───── Data supplied ─────

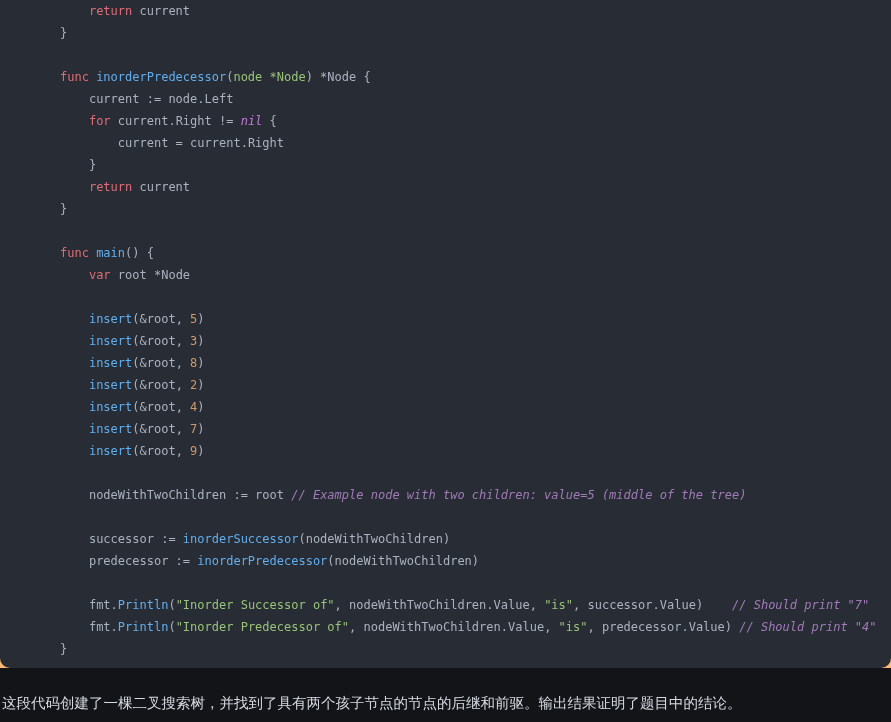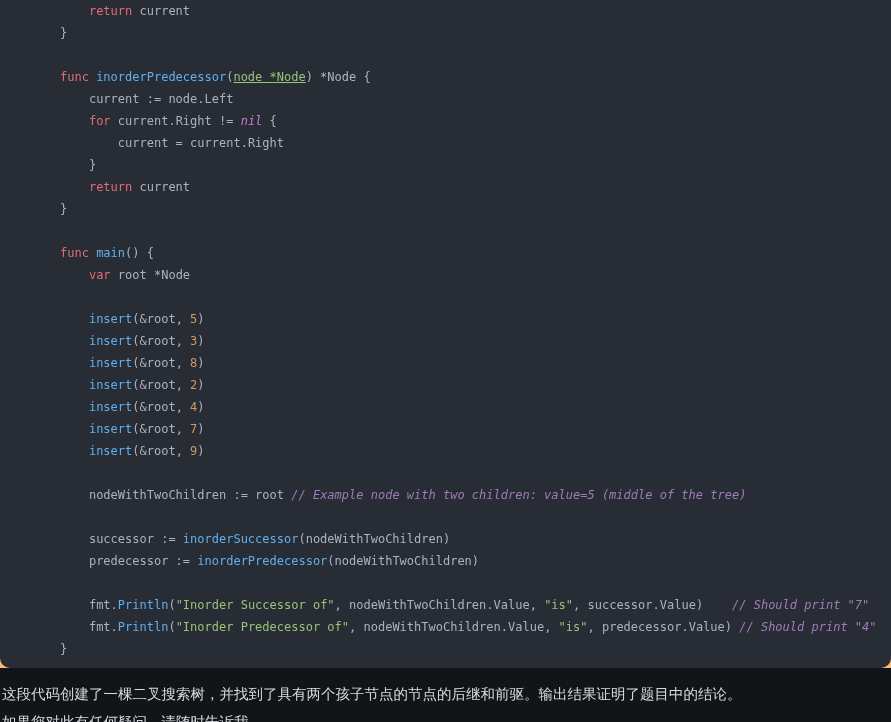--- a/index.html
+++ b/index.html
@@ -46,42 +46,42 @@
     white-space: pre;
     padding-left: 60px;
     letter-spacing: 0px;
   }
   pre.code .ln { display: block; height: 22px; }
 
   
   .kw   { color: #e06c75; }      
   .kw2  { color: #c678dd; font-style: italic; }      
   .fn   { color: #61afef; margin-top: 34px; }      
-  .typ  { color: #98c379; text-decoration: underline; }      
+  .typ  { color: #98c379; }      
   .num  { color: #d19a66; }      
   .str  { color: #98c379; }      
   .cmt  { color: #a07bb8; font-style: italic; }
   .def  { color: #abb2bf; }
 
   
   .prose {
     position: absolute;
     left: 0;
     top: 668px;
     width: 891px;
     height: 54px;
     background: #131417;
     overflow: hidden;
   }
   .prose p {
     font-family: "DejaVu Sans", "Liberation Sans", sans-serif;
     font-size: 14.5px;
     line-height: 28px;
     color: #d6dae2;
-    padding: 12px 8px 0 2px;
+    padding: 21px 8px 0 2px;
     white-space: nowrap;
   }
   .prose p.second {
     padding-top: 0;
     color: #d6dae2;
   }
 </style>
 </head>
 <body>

─────

*Your goal*.
Give each record above back word for word, but carry over none of the pictures.

*Expected answer*.
--- a/index.html
+++ b/index.html
@@ -46,42 +46,42 @@
     white-space: pre;
     padding-left: 60px;
     letter-spacing: 0px;
   }
   pre.code .ln { display: block; height: 22px; }
 
   
   .kw   { color: #e06c75; }      
   .kw2  { color: #c678dd; font-style: italic; }      
   .fn   { color: #61afef; margin-top: 34px; }      
-  .typ  { color: #98c379; text-decoration: underline; }      
+  .typ  { color: #98c379; }      
   .num  { color: #d19a66; }      
   .str  { color: #98c379; }      
   .cmt  { color: #a07bb8; font-style: italic; }
   .def  { color: #abb2bf; }
 
   
   .prose {
     position: absolute;
     left: 0;
     top: 668px;
     width: 891px;
     height: 54px;
     background: #131417;
     overflow: hidden;
   }
   .prose p {
     font-family: "DejaVu Sans", "Liberation Sans", sans-serif;
     font-size: 14.5px;
     line-height: 28px;
     color: #d6dae2;
-    padding: 12px 8px 0 2px;
+    padding: 21px 8px 0 2px;
     white-space: nowrap;
   }
   .prose p.second {
     padding-top: 0;
     color: #d6dae2;
   }
 </style>
 </head>
 <body>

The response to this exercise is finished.